What Dance Taught Me About Burnout, Belonging, and Coming Home to Yourself

In 2024, returned to dance at 38 because I needed somewhere that was just mine.

Not therapist me. Not mom me. Not the version of myself that holds space for everyone else's pain from Monday through Friday. Just a body moving through space, connected to music, reclaiming something joyful.

This year was my second year reengaging in my dance life. What I didn't anticipate was how much a prepping for my dance studio’s annual recital mirror the same dynamics I help my clients navigate every day — the pressure to perform, the fear of not being enough, the slow erosion of joy when an environment stops feeling psychologically safe.

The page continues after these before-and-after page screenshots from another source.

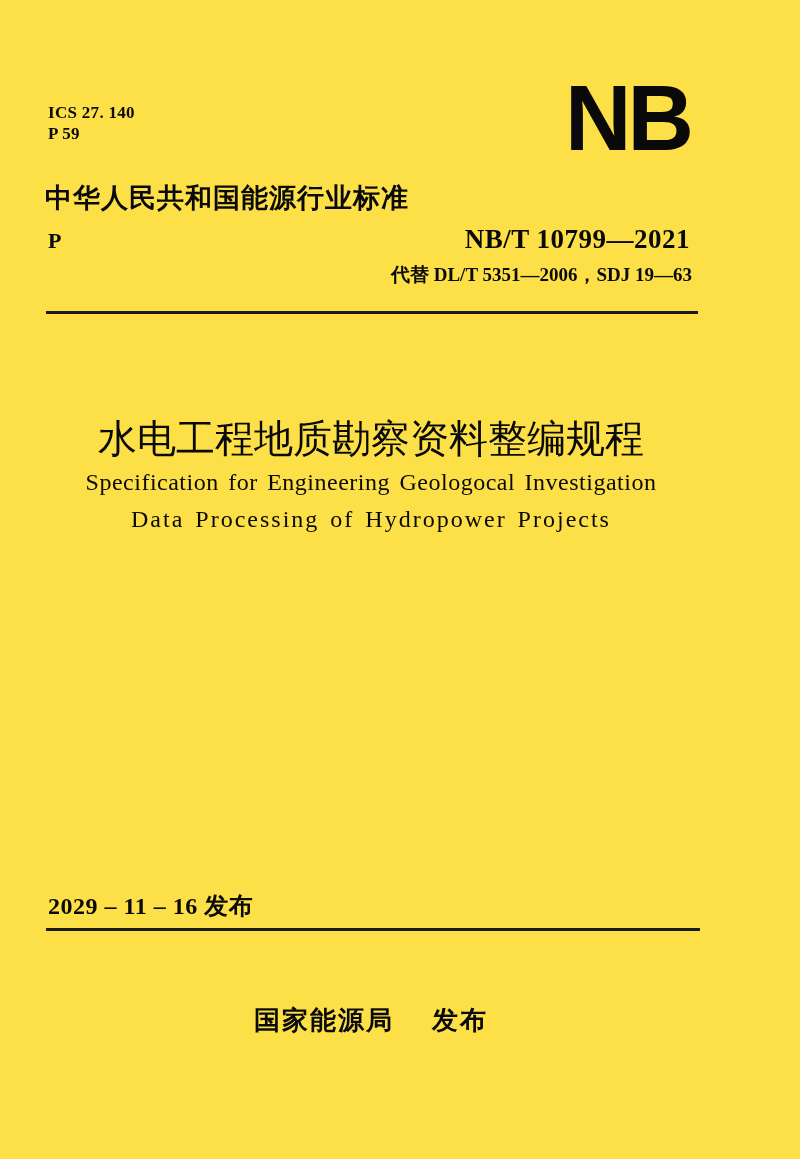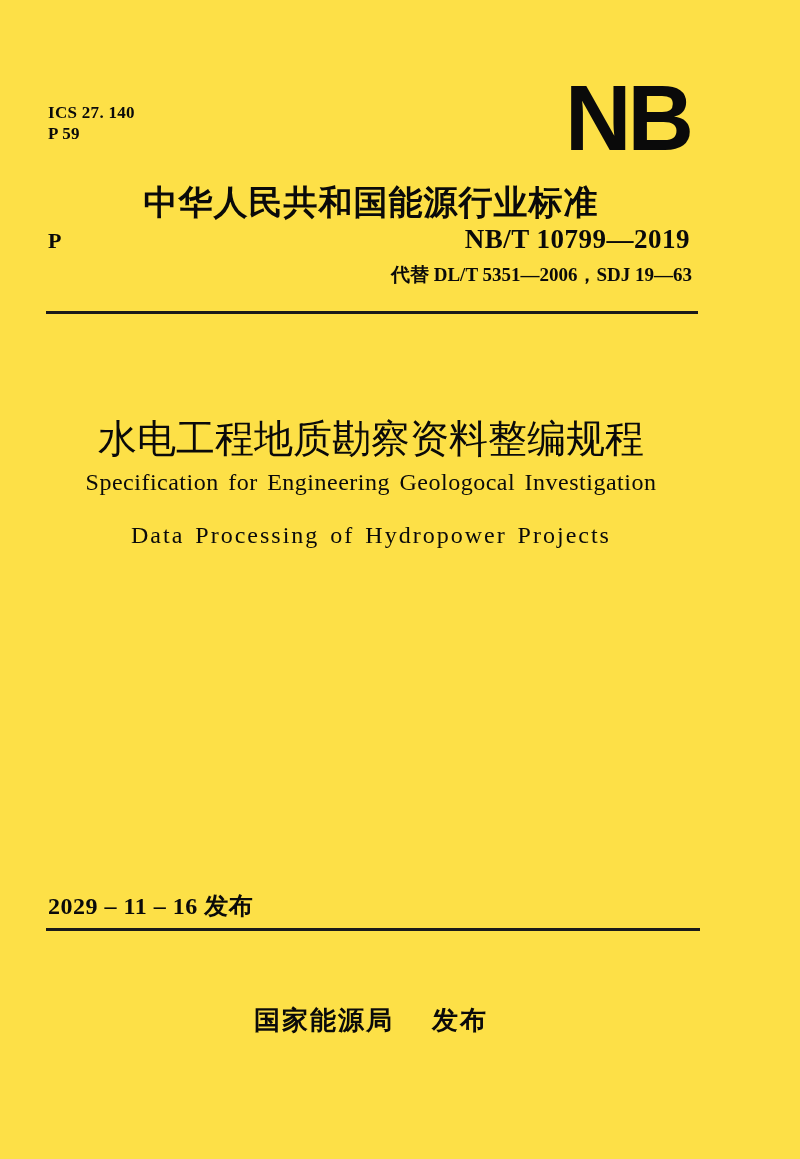--- a/index.html
+++ b/index.html
@@ -22,23 +22,23 @@
   .nb-logo{
     position:absolute;right:110px;top:72px;
     font-family:"Liberation Sans","DejaVu Sans",sans-serif;
     font-weight:bold;font-size:92px;line-height:1;
     letter-spacing:-4px;
   }
 
   .col{position:absolute;left:45px;width:652px;}
 
   .std-name{
-    top:180px;text-align:center;
+    top:180px;
     font-family:Liberation Mono, monospace;
-    font-weight:bold;font-size:34px;letter-spacing:1px;
+    font-weight:bold;font-size:27px;letter-spacing:1px;
   }
 
   .doc-class{
     position:absolute;left:48px;top:228px;
     font-weight:bold;font-size:22px;
   }
 
   .std-no{
     position:absolute;right:110px;top:224px;
     font-weight:bold;font-size:27px;letter-spacing:0.5px;
@@ -59,21 +59,21 @@
     top:414px;text-align:center;
     font-weight:400;font-size:39px;line-height:50px;
     letter-spacing:0px;
   }
 
   .title-en{
     top:464px;text-align:center;
     font-size:24px;line-height:37px;
     word-spacing:3px;letter-spacing:0.5px;
   }
-  .title-en .line2{letter-spacing:2px;margin-top:16px;}
+  .title-en .line2{letter-spacing:2px;}
 
   .date{
     position:absolute;top:891px;
     font-weight:bold;font-size:24px;line-height:30px;
     letter-spacing:0.5px;
   }
   .date-issue{left:48px;}
   .date-impl{right:94px;text-align:right;}
 
   .publisher{
@@ -92,21 +92,21 @@
     <div>ICS 27. 140</div>
     <div>P 59</div>
   </div>
 
   <div class="nb-logo">NB</div>
 
   <div class="col std-name">中华人民共和国能源行业标准</div>
 
   <div class="doc-class">P</div>
 
-  <div class="std-no">NB/T 10799—2019</div>
+  <div class="std-no">NB/T 10799—2021</div>
 
   <div class="replaces">代替 DL/T 5351—2006，SDJ 19—63</div>
 
   <div class="rule rule-top"></div>
 
   <div class="col title-cn">水电工程地质勘察资料整编规程</div>
 
   <div class="col title-en">
     <div class="line1">Specification for Engineering Geologocal Investigation</div>
     <div class="line2">Data Processing of Hydropower Projects</div>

This past year of dancing taught me three things about burnout and joy that I now carry into my clinical work:

Joy requires safety first. You cannot genuinely access joy in an environment where you're constantly being evaluated or where belonging feels conditional. Safety isn't a prerequisite that gets in the way of joy — it's the foundation joy is built on. This is true in dance studios and in life.

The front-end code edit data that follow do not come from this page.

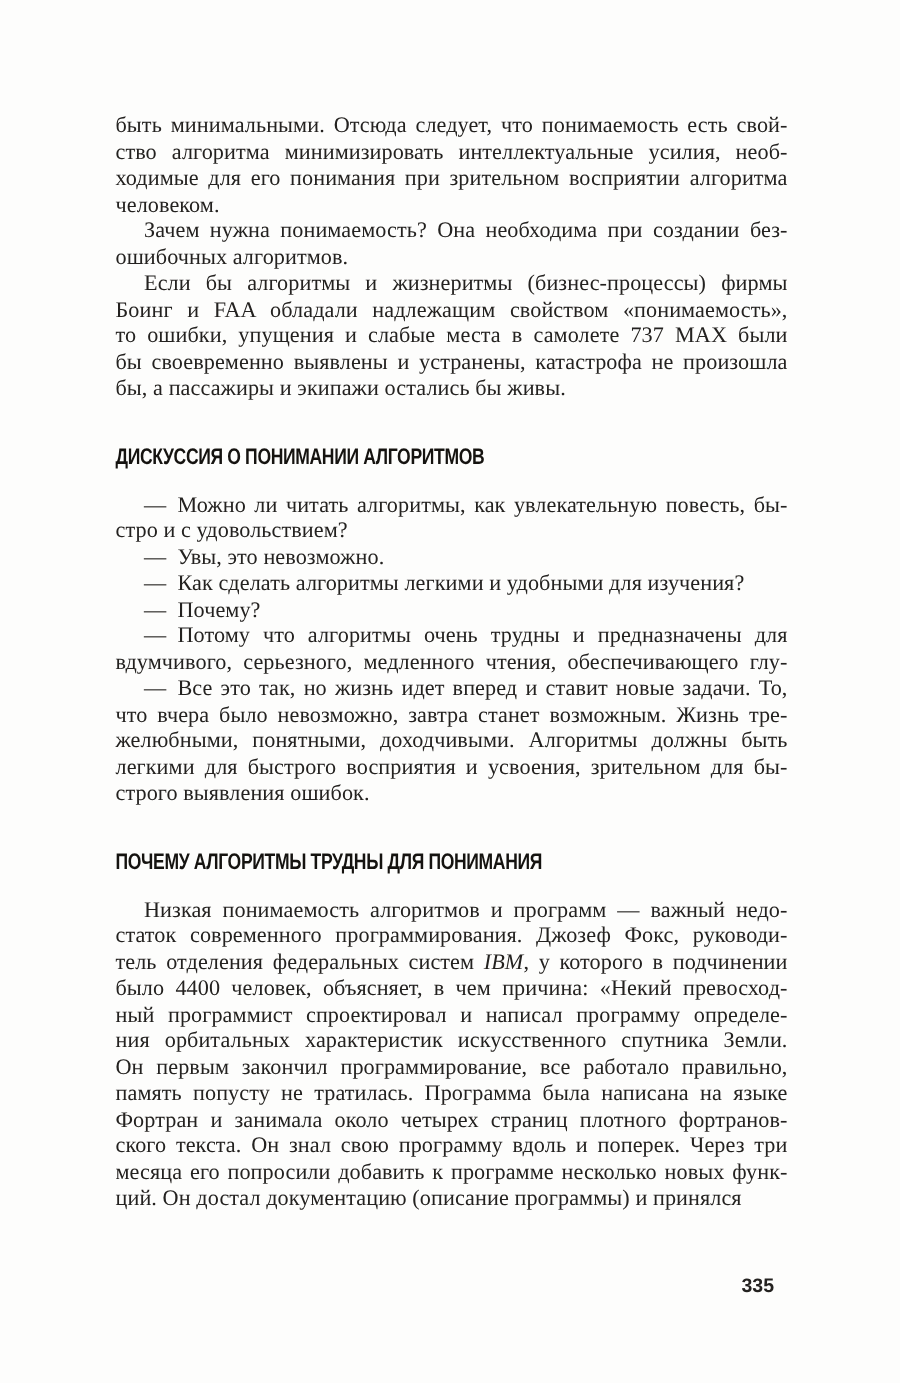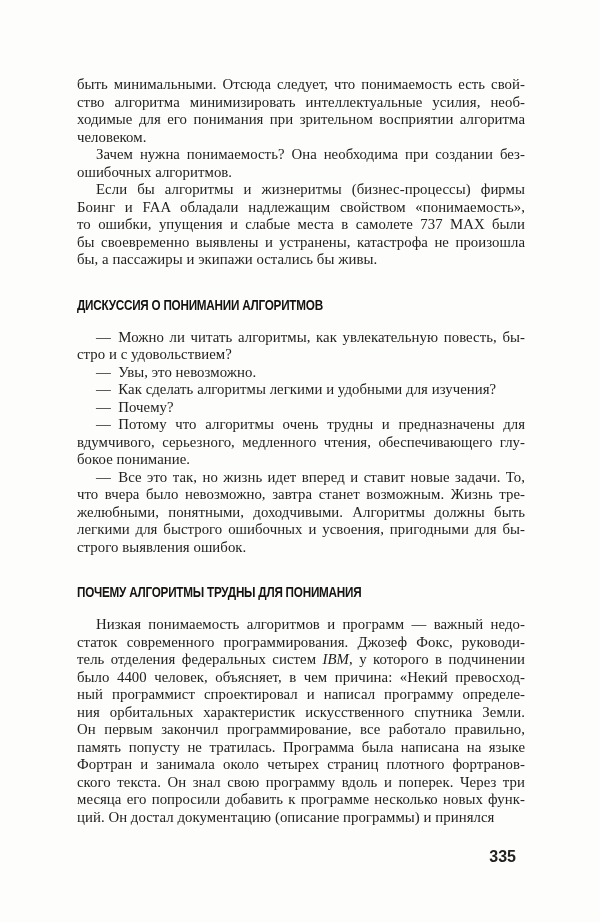--- a/index.html
+++ b/index.html
@@ -49,21 +49,21 @@
     display: inline-block;
     transform: scaleX(0.78);
     transform-origin: 0 50%;
   }
   .page-number {
     position: absolute;
     top: 850px;
     right: 84px;
     font-family: "Liberation Sans", sans-serif;
     font-weight: 700;
-    font-size: 16px;
+    font-size: 13px;
     line-height: 14px;
     color: #242220;
   }
   em { font-style: italic; }
 </style>
 </head>
 <body>
 
 <div class="page">
   <main class="content">
@@ -94,27 +94,26 @@
       </div>
       <div class="paragraph">
         <div class="text-line last indent">— Как сделать алгоритмы легкими и удобными для изучения?</div>
       </div>
       <div class="paragraph">
         <div class="text-line last indent">— Почему?</div>
       </div>
       <div class="paragraph">
         <div class="text-line indent">— Потому что алгоритмы очень трудны и предназначены для</div>
         <div class="text-line">вдумчивого, серьезного, медленного чтения, обеспечивающего глу-</div>
-        <div class="text-line last">бокое понимание.</div>
       </div>
       <div class="paragraph">
         <div class="text-line indent">— Все это так, но жизнь идет вперед и ставит новые задачи. То,</div>
         <div class="text-line">что вчера было невозможно, завтра станет возможным. Жизнь тре-</div>
         <div class="text-line">желюбными, понятными, доходчивыми. Алгоритмы должны быть</div>
-        <div class="text-line">легкими для быстрого ошибочных и усвоения, пригодными для бы-</div>
+        <div class="text-line">легкими для быстрого восприятия и усвоения, зрительном для бы-</div>
         <div class="text-line last">строго выявления ошибок.</div>
       </div>
       <h2 class="section-heading"><span class="heading-inner">ПОЧЕМУ АЛГОРИТМЫ ТРУДНЫ ДЛЯ ПОНИМАНИЯ</span></h2>
       <div class="paragraph">
         <div class="text-line indent">Низкая понимаемость алгоритмов и программ — важный недо-</div>
         <div class="text-line">статок современного программирования. Джозеф Фокс, руководи-</div>
         <div class="text-line">тель отделения федеральных систем <em>IBM</em>, у которого в подчинении</div>
         <div class="text-line">было 4400 человек, объясняет, в чем причина: «Некий превосход-</div>
         <div class="text-line">ный программист спроектировал и написал программу определе-</div>
         <div class="text-line">ния орбитальных характеристик искусственного спутника Земли.</div>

Belonging starts with yourself. When we're depleted, we look outward for validation that we're enough. Real belonging — the kind that actually regulates your nervous system — comes from an internal knowing of your own value, independent of anyone else's assessment.

Rest is part of the practice, not a break from it. I pushed through fatigue and physical pain because I believed showing up meant never stopping. It doesn't. Rest is how we return to ourselves. It's not the absence of the practice — it's where restoration actually happens.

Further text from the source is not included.